Thursday, 2 May 2013

The right level of humidity

I found something more precise on humidity levels from Justin O'Keeffe's blog.
It looks more precise, but the reproduction leaves a bit to be desired. It's a photo of a poster from a presentation, by the look of it, but I can't find the original source online.

There was one here: https://www.educate-sustainability.eu/portal/content/factors-comfort
There's another more sketchy one here in the green garage, Detroit, with the temperatures in Farenheit. I know I'm prejudiced, but I don't trust temperature scales based on the body temperature of sheep, when there is a perfectly good one based on the freezing and boiling points of water. Biology is at least two steps down the fuzziness ladder in the realm of the sciences, and physics should not be borrowing measurements from there.

There's another one here.

During the one-year evaluation, the boss's son from the builder said we should aim to keep it between 40 and 60%, although he didn't have anything more scientific, and for more precision told us we should see how dry our skin and throats feels. I asked where the humidity should be as far as the wood is concerned.
The architect then started talking about wood having 8-10% humidity, so the humidity of the house should be fine.
I researched more about this later, and found that he was actually talking about the moisture content of the wood. This is not the same as the humidity.
The thing they have in common is that both are percentages.
But the percentages are very different. The moisture content of the wood is the amount of the weight of the wood that is water. The relative humidity is the amount of moisture in the air, as a percentage of the maximum moisture that the air can hold.
Obviously there is a relation between the two, since wood is somewhat permeable and moisture can get in and out.
Here are some relationships, extrapolated from woodweb.com.
22% RH = 5% EMC
28% RH = 6% EMC
35% RH = 7% EMC
42% RH = 8% EMC
49% RH = 9% EMC
57% RH = 10% EMC
65% RH = 12% EMC
74% RH = 14% EMC
80% RH = 16% EMC
EMC is the equilibrium moisture content. In other words, the moisture content that you'll end up with if you leave wood in conditions with that relative humidity.

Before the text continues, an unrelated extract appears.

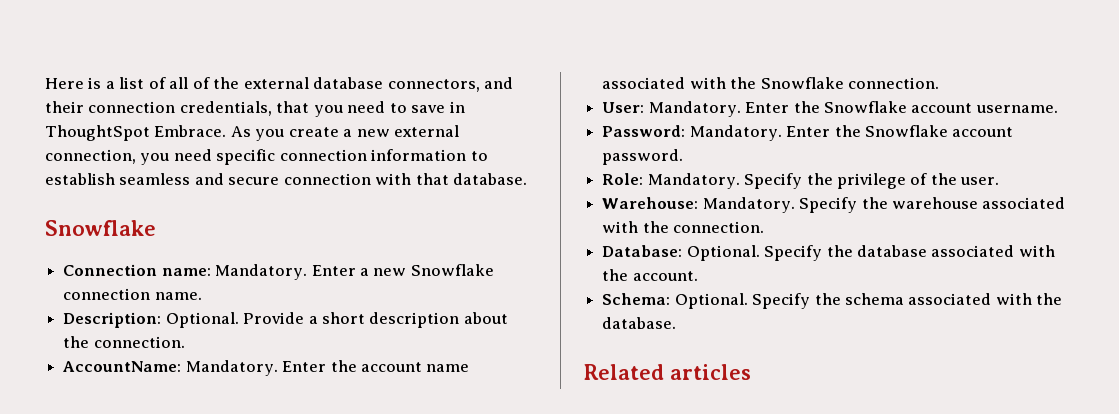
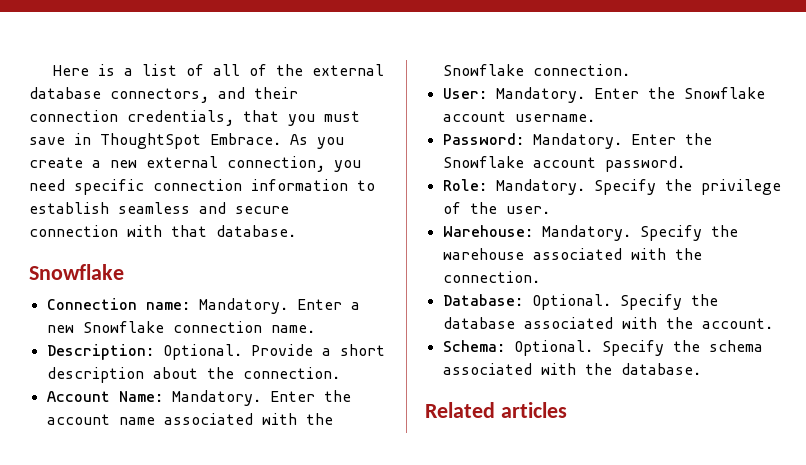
- Here is a list of all of the external database connectors, and their connection credentials, that you need to save in ThoughtSpot Embrace.
+ Here is a list of all of the external database connectors, and their connection credentials, that you must save in ThoughtSpot Embrace.
- AccountName: Mandatory.
+ Account Name: Mandatory.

They give a short version too:
RH%  EMC%
0 = 0 
30 = 6 
50 = 9 
65 = 12 
80 = 16

Changing the moisture content of the wood will make it shrink or expand, so if it is supposed to stay between 8 and 10%, then the relative humidity needs to stay between around 40% and 60%. Or if the relative humidity of the building stays between 40% and 60%, that's what the moisture content will be. I don't seem to be getting much nearer finding definitive recommended humidity, but I'm still recording it in my house and within the walls, where the humidity has been averaging 36% and fluctuating between 49% and 23% over the past two months, with an average temperature of 15 degrees.

I can see some kinds of trends in the humidity within the walls, with some differences between the North and the South. Back in July the middle of the north wall was averaging 58%, fluctuating between 51% and 68% at an average temperature of 27 degrees. Over twenty days in the middle of February it was averaging 31%, fluctuating between 23% and 40%, at an average of 11 degrees.
In the South wall, the July humidity was slightly lower with slightly larger fluctuations. In both May and October, the humidity in the North wall was around 10% higher than the south wall. Roughly averaging 50% against 40%.